Requirement: Using the records below, transcribe word for word the stretch from the line that contains "<td>56</td>" through the line that contains "slightly tapered cut</div>", both end lines included, and nothing else.

Stored data

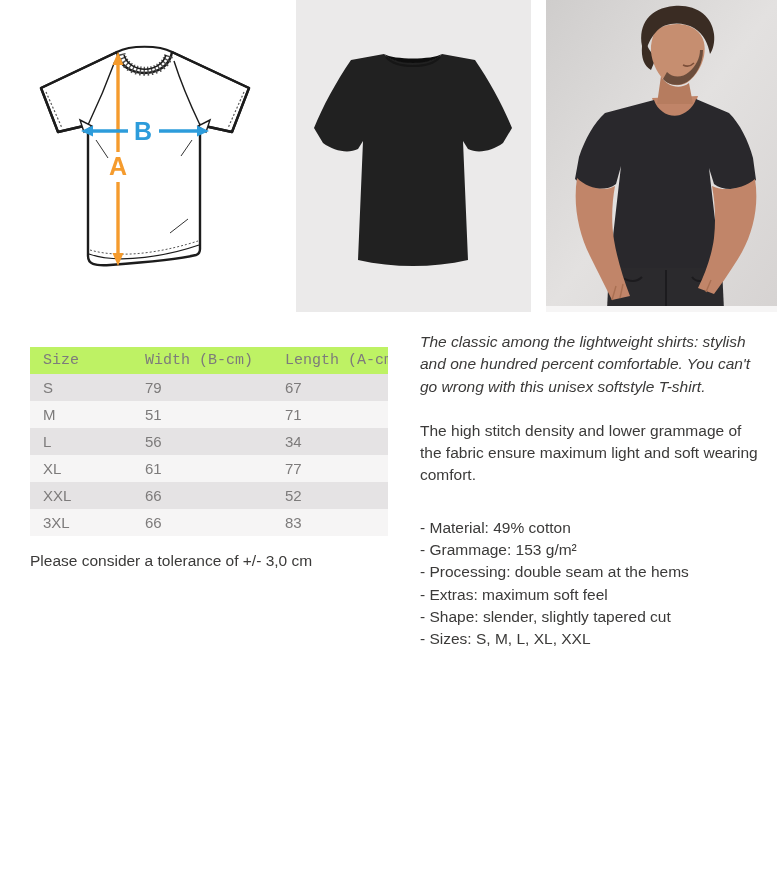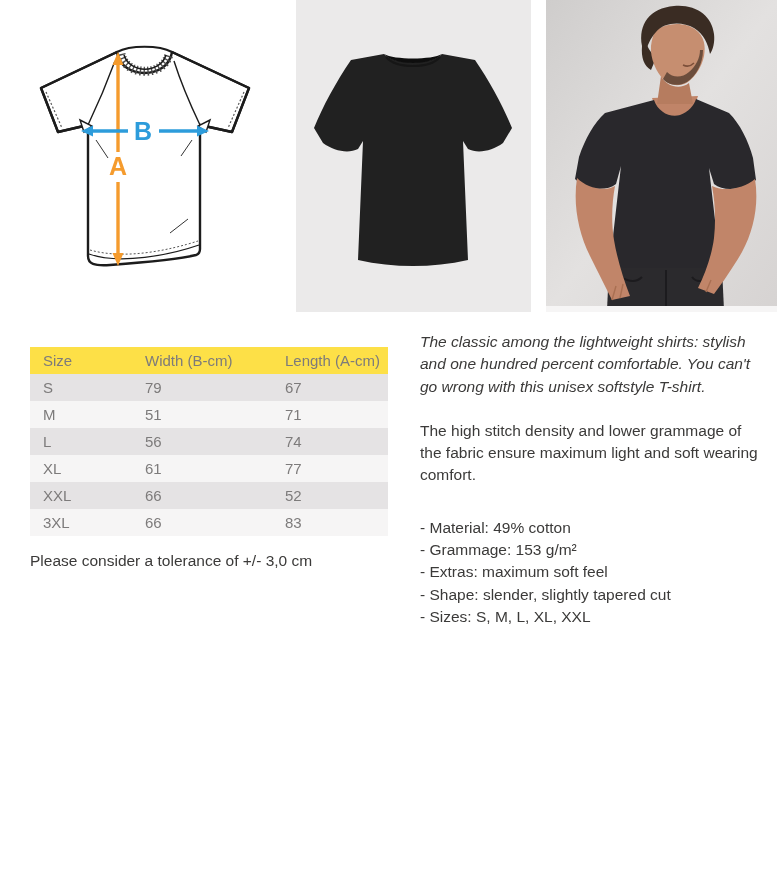--- a/index.html
+++ b/index.html
@@ -25,21 +25,21 @@
     font-size:15px; color:#7d7b7b;
   }
   .size-table col.c1 { width:115px; }
   .size-table col.c2 { width:140px; }
   .size-table col.c3 { width:103px; }
   .size-table th, .size-table td {
     height:27px; text-align:left; font-weight:400; vertical-align:middle;
     white-space:nowrap; overflow:hidden;
   }
   .size-table th:first-child, .size-table td:first-child { padding-left:13px; }
-  .size-table thead th { background:#fde047; }
+  .size-table thead th { background:#bef264;font-family:Liberation Mono, monospace; }
   .size-table tbody tr:nth-child(odd)  td { background:#e5e3e4; }
   .size-table tbody tr:nth-child(even) td { background:#f6f5f5; }
 
   .tolerance {
     position:absolute; left:30px; top:552px;
     font-size:15.5px; color:#3b3a39;
   }
 
   
   .description {
@@ -174,21 +174,21 @@
         <td>67</td>
       </tr>
       <tr>
         <td>M</td>
         <td>51</td>
         <td>71</td>
       </tr>
       <tr>
         <td>L</td>
         <td>56</td>
-        <td>74</td>
+        <td>34</td>
       </tr>
       <tr>
         <td>XL</td>
         <td>61</td>
         <td>77</td>
       </tr>
       <tr>
         <td>XXL</td>
         <td>66</td>
         <td>52</td>
@@ -202,19 +202,20 @@
   </table>
 
   <div class="tolerance">Please consider a tolerance of +/- 3,0 cm</div>
 
   <div class="description">
     <p class="para-1">The classic among the lightweight shirts: stylish and one hundred percent comfortable. You can't go wrong with this unisex softstyle T-shirt.</p>
     <p class="para-2">The high stitch density and lower grammage of the fabric ensure maximum light and soft wearing comfort.</p>
     <div>
       <div class="bullet">- Material: 49% cotton</div>
       <div class="bullet">- Grammage: 153 g/m²</div>
+      <div class="bullet">- Processing: double seam at the hems</div>
       <div class="bullet">- Extras: maximum soft feel</div>
       <div class="bullet">- Shape: slender, slightly tapered cut</div>
       <div class="bullet">- Sizes: S, M, L, XL, XXL</div>
     </div>
   </div>
 
 </div>
 
 </body></html>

Reply to the task:
         <td>56</td>
-        <td>74</td>
+        <td>34</td>
       </tr>
       <tr>
         <td>XL</td>
         <td>61</td>
         <td>77</td>
       </tr>
       <tr>
         <td>XXL</td>
         <td>66</td>
         <td>52</td>
@@ -202,19 +202,20 @@
   </table>
 
   <div class="tolerance">Please consider a tolerance of +/- 3,0 cm</div>
 
   <div class="description">
     <p class="para-1">The classic among the lightweight shirts: stylish and one hundred percent comfortable. You can't go wrong with this unisex softstyle T-shirt.</p>
     <p class="para-2">The high stitch density and lower grammage of the fabric ensure maximum light and soft wearing comfort.</p>
     <div>
       <div class="bullet">- Material: 49% cotton</div>
       <div class="bullet">- Grammage: 153 g/m²</div>
+      <div class="bullet">- Processing: double seam at the hems</div>
       <div class="bullet">- Extras: maximum soft feel</div>
       <div class="bullet">- Shape: slender, slightly tapered cut</div>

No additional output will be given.